Problem requirements: Give the number of lines below that contain the string "Offset", and no other text.

Information:
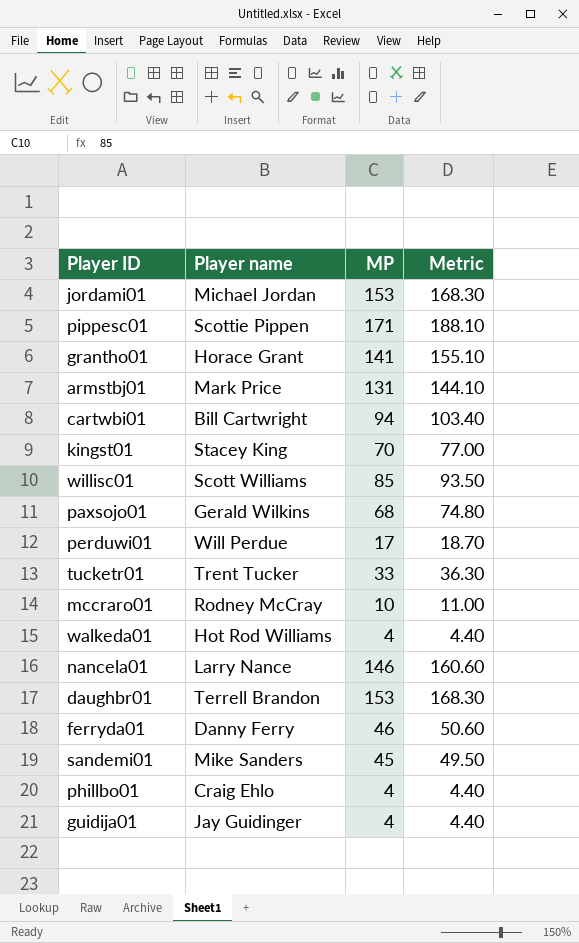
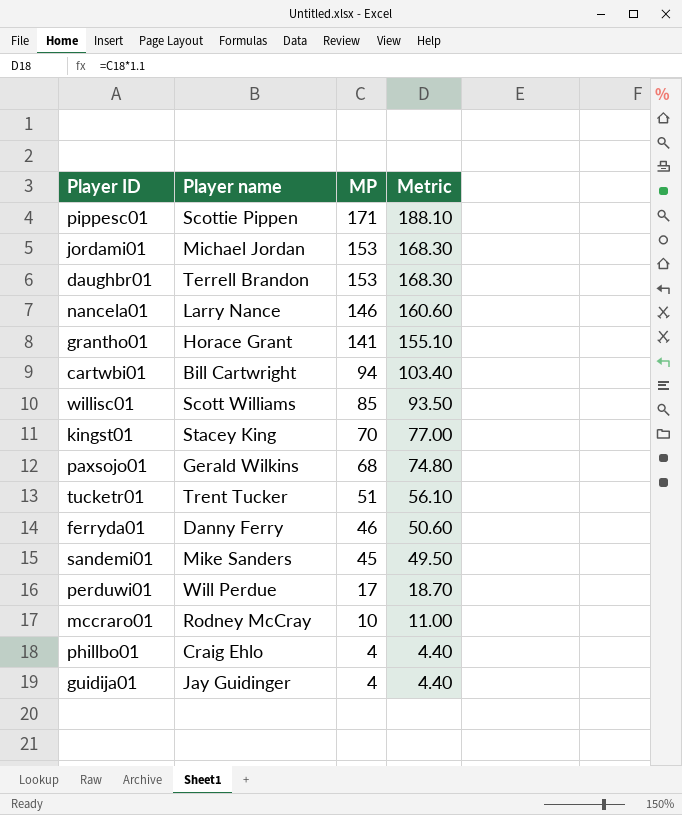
row order: none -> MP descending
row armstbj01: Mark Price | 131 | 144.10 -> none
row walkeda01: Hot Rod Williams | 4 | 4.40 -> none
tucketr01 | MP: 33 -> 51
tucketr01 | Metric: 36.30 -> 56.10

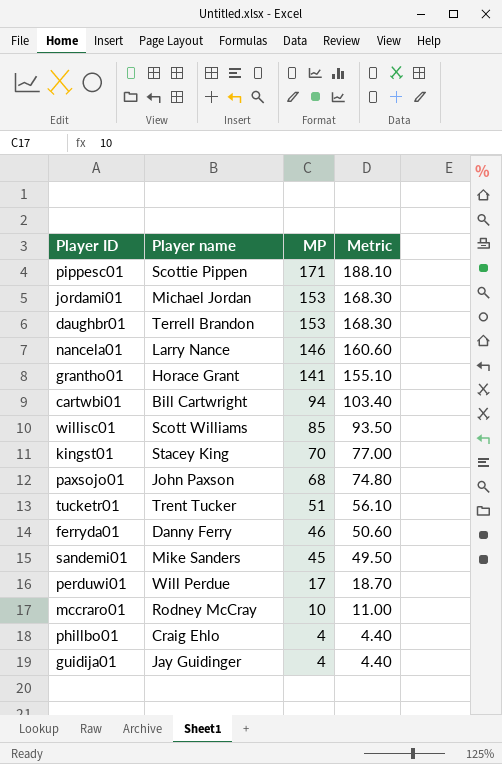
paxsojo01 | Player name: Gerald Wilkins -> John Paxson

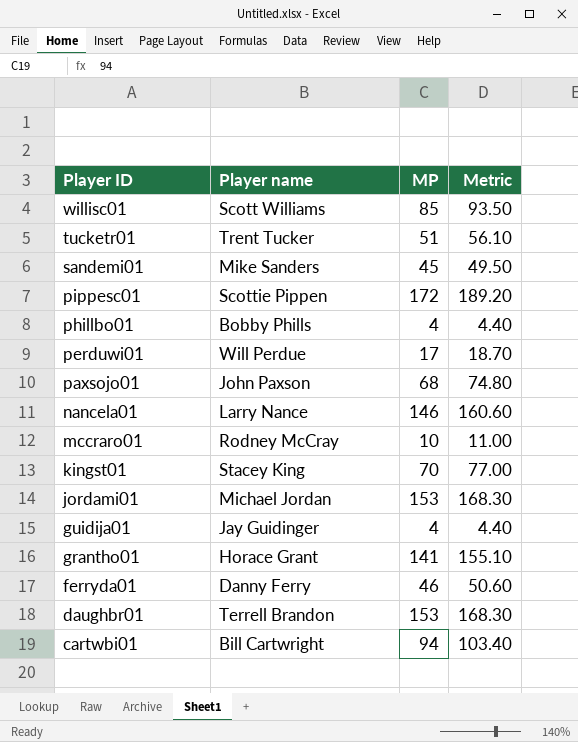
row order: MP descending -> Player ID descending
pippesc01 | MP: 171 -> 172
pippesc01 | Metric: 188.10 -> 189.20
phillbo01 | Player name: Craig Ehlo -> Bobby Phills

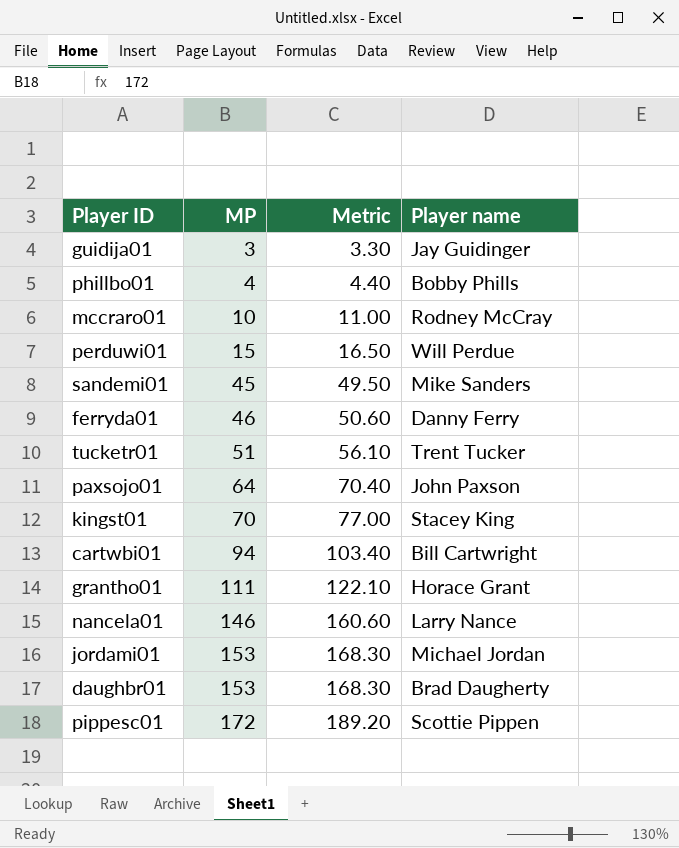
row order: Player ID descending -> MP ascending
column Player name | position: 2 -> 4
row willisc01: Scott Williams | 85 | 93.50 -> none
guidija01 | MP: 4 -> 3
guidija01 | Metric: 4.40 -> 3.30
perduwi01 | MP: 17 -> 15
perduwi01 | Metric: 18.70 -> 16.50
paxsojo01 | MP: 68 -> 64
paxsojo01 | Metric: 74.80 -> 70.40
grantho01 | MP: 141 -> 111
grantho01 | Metric: 155.10 -> 122.10
daughbr01 | Player name: Terrell Brandon -> Brad Daugherty

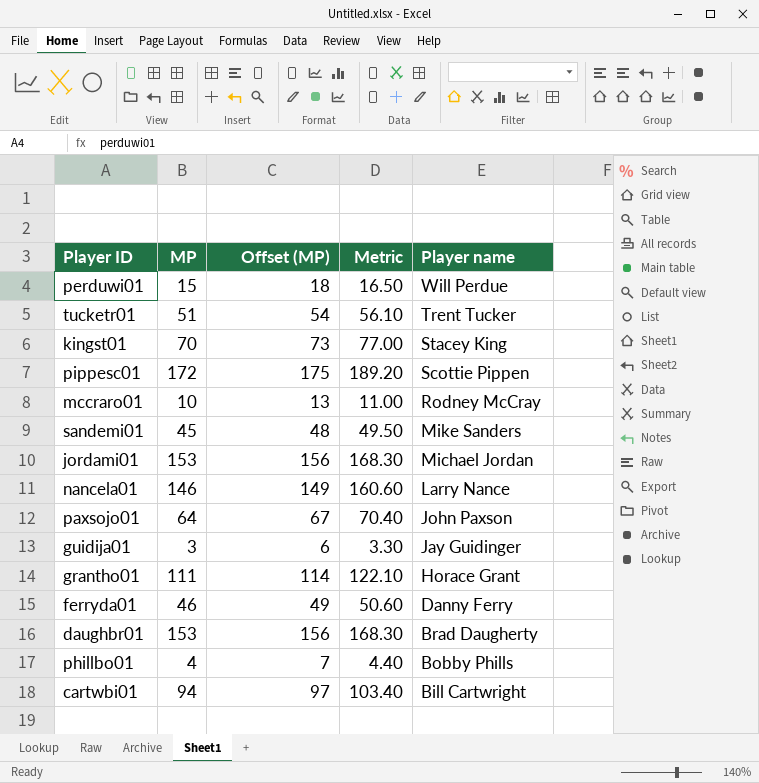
row order: MP ascending -> Player name descending
column Offset (MP) | formula: none -> [MP] + 3

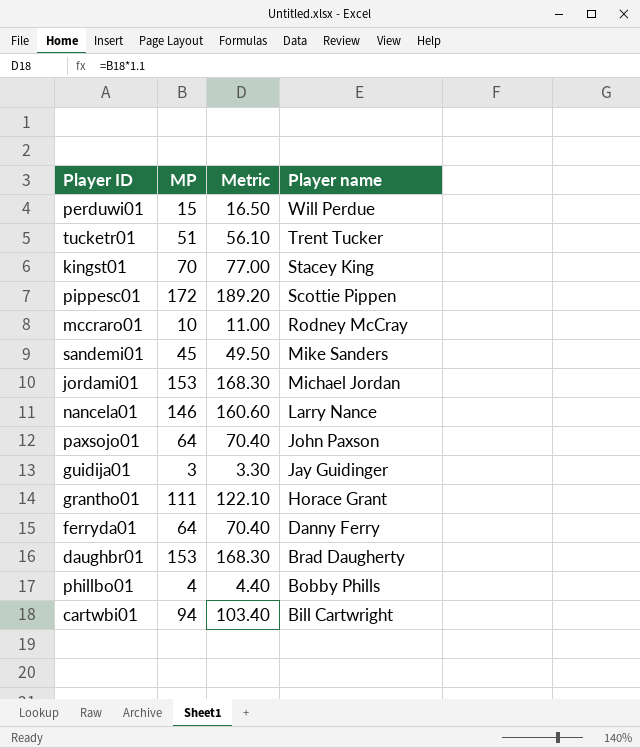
column Offset (MP) | formula: [MP] + 3 -> none
ferryda01 | MP: 46 -> 64
ferryda01 | Metric: 50.60 -> 70.40

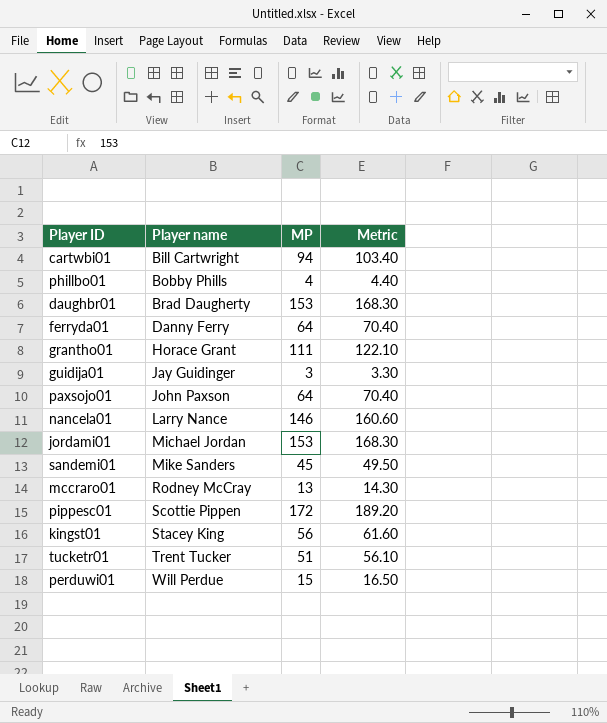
row order: Player name descending -> Player name ascending
column Player name | position: 4 -> 2
mccraro01 | MP: 10 -> 13
mccraro01 | Metric: 11.00 -> 14.30
kingst01 | MP: 70 -> 56
kingst01 | Metric: 77.00 -> 61.60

Task result: 2